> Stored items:
==================================================

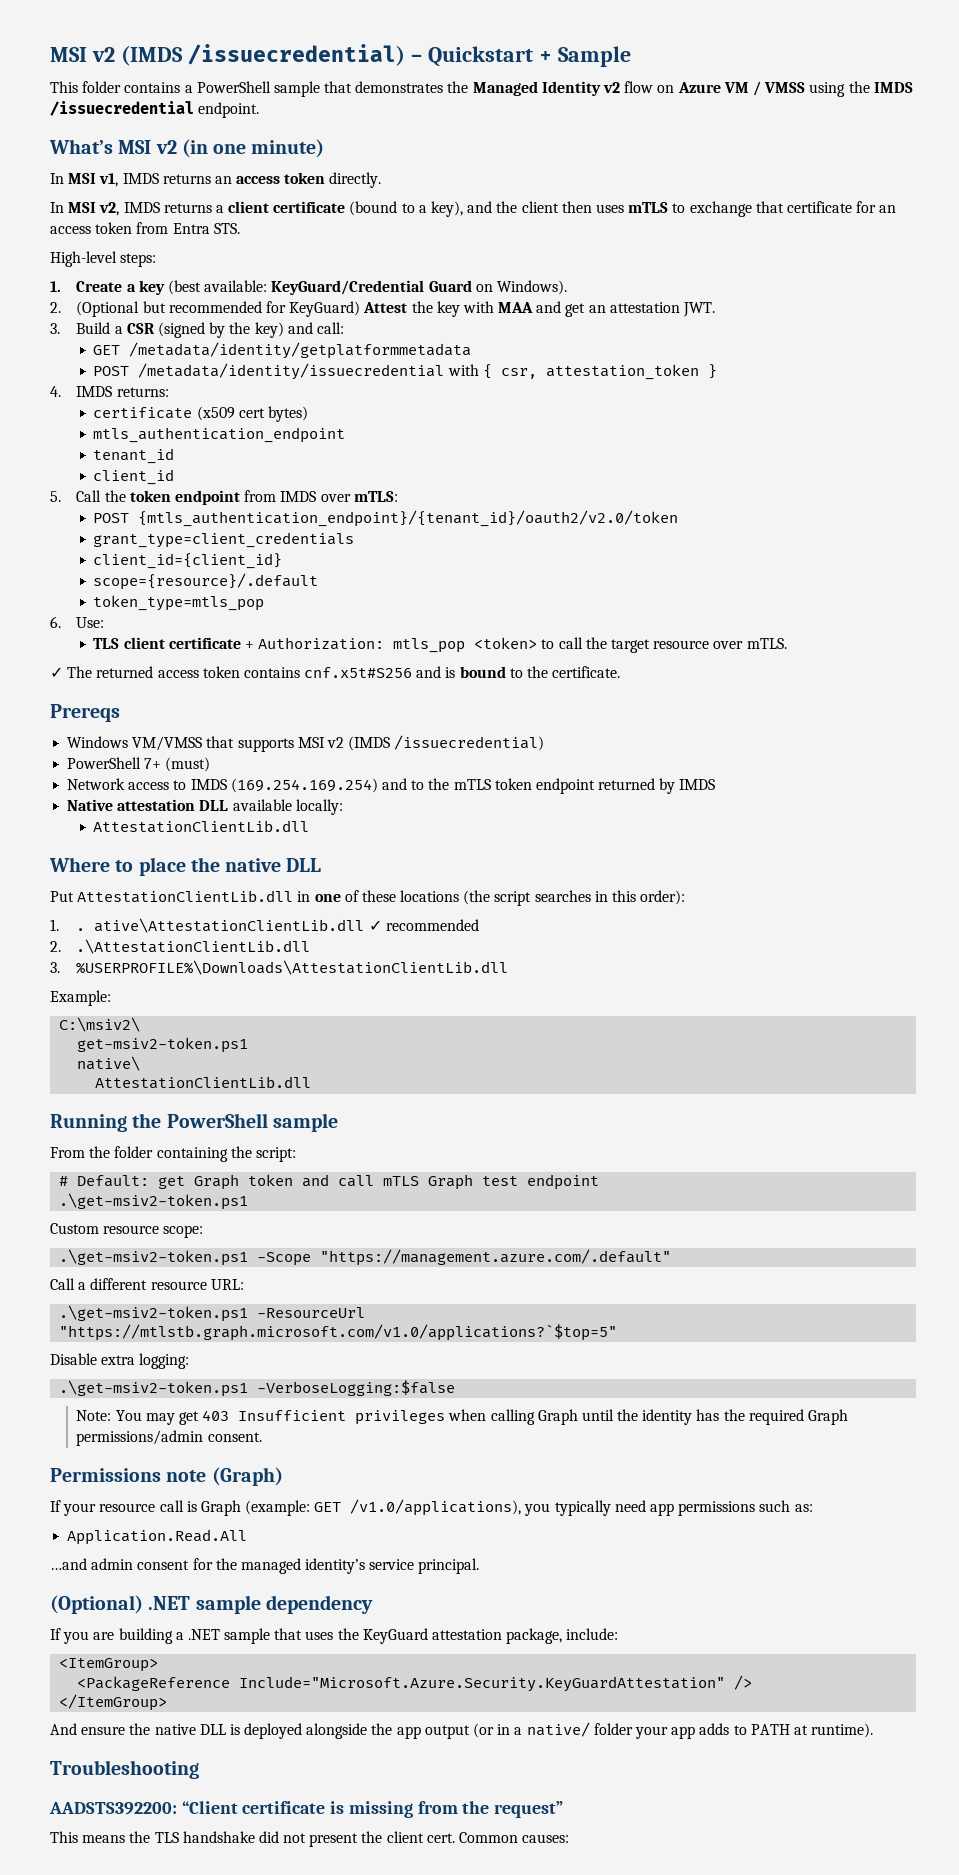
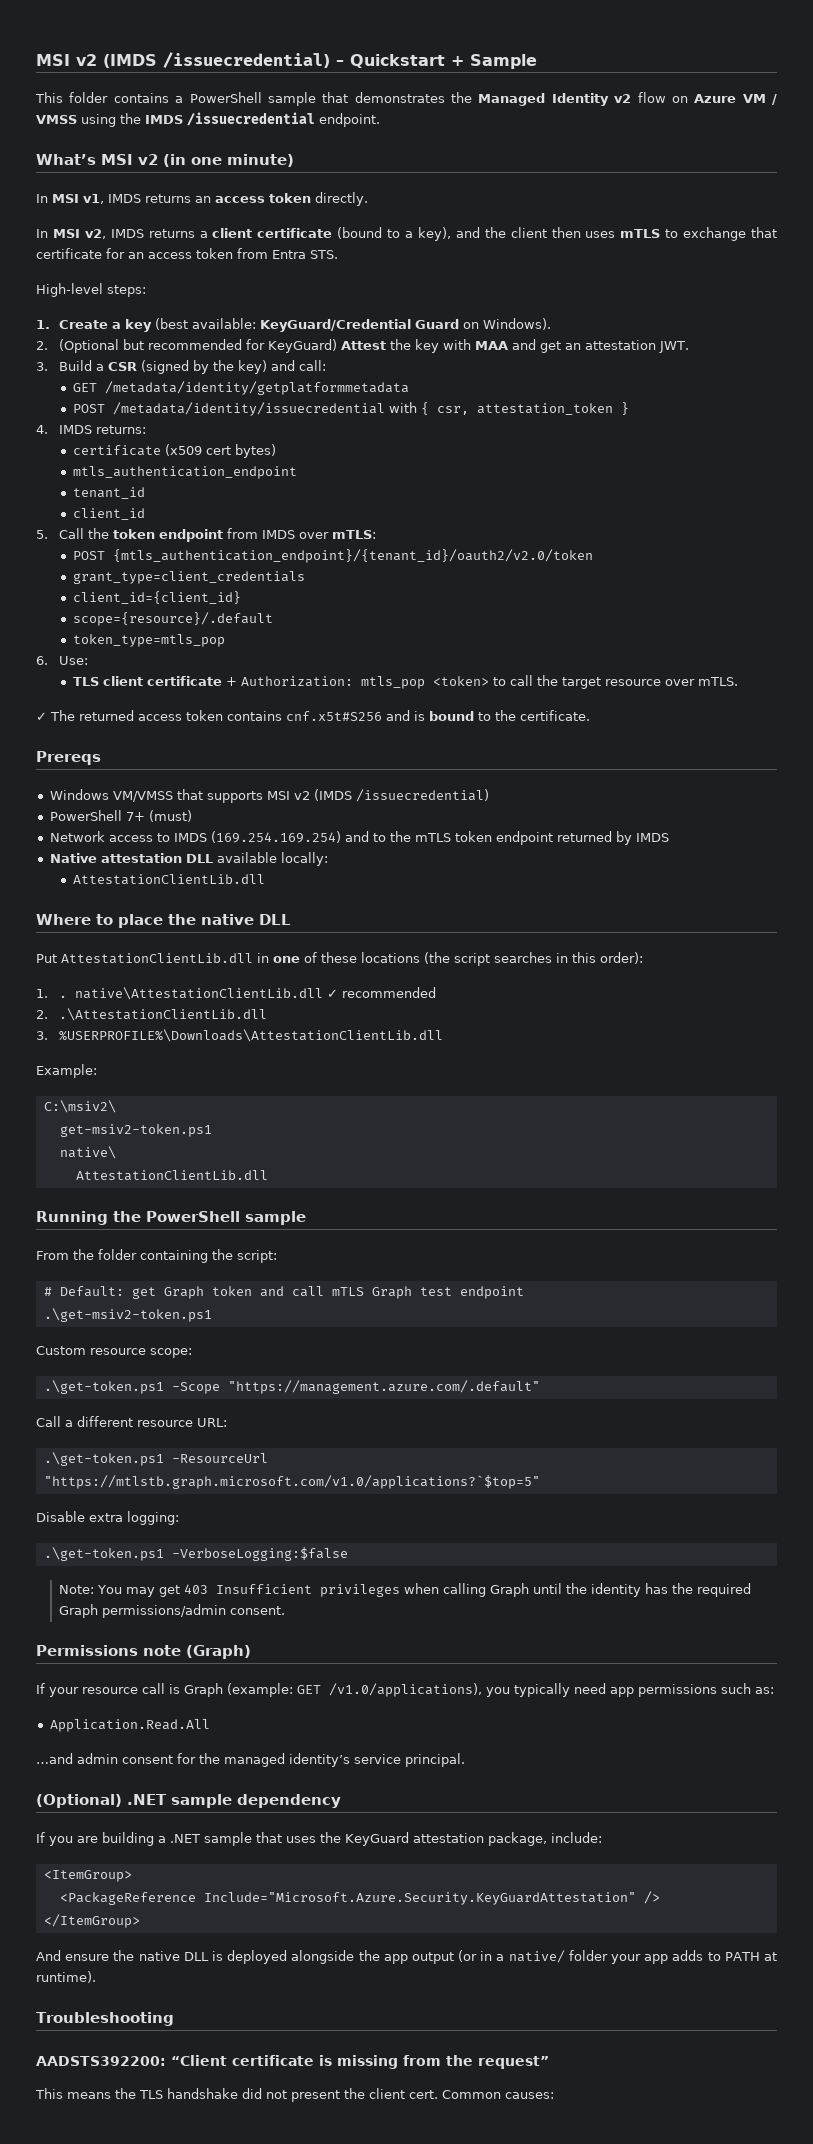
- 1. . ative\AttestationClientLib.dll ✓ recommended
+ 1. . native\AttestationClientLib.dll ✓ recommended
- .\get-msiv2-token.ps1 -Scope "https://management.azure.com/.default"
+ .\get-token.ps1 -Scope "https://management.azure.com/.default"
- .\get-msiv2-token.ps1 -ResourceUrl "https://mtlstb.graph.microsoft.com/v1.0/applications?`$top=5"
+ .\get-token.ps1 -ResourceUrl "https://mtlstb.graph.microsoft.com/v1.0/applications?`$top=5"
- .\get-msiv2-token.ps1 -VerboseLogging:$false
+ .\get-token.ps1 -VerboseLogging:$false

==================================================

> What the task asks: An exact copy of the entries from the line containing "- .\get-msiv2-token.ps1 -ResourceUrl" through the last line is the expected answer.

> Exercise result:
- .\get-msiv2-token.ps1 -ResourceUrl "https://mtlstb.graph.microsoft.com/v1.0/applications?`$top=5"
+ .\get-token.ps1 -ResourceUrl "https://mtlstb.graph.microsoft.com/v1.0/applications?`$top=5"
- .\get-msiv2-token.ps1 -VerboseLogging:$false
+ .\get-token.ps1 -VerboseLogging:$false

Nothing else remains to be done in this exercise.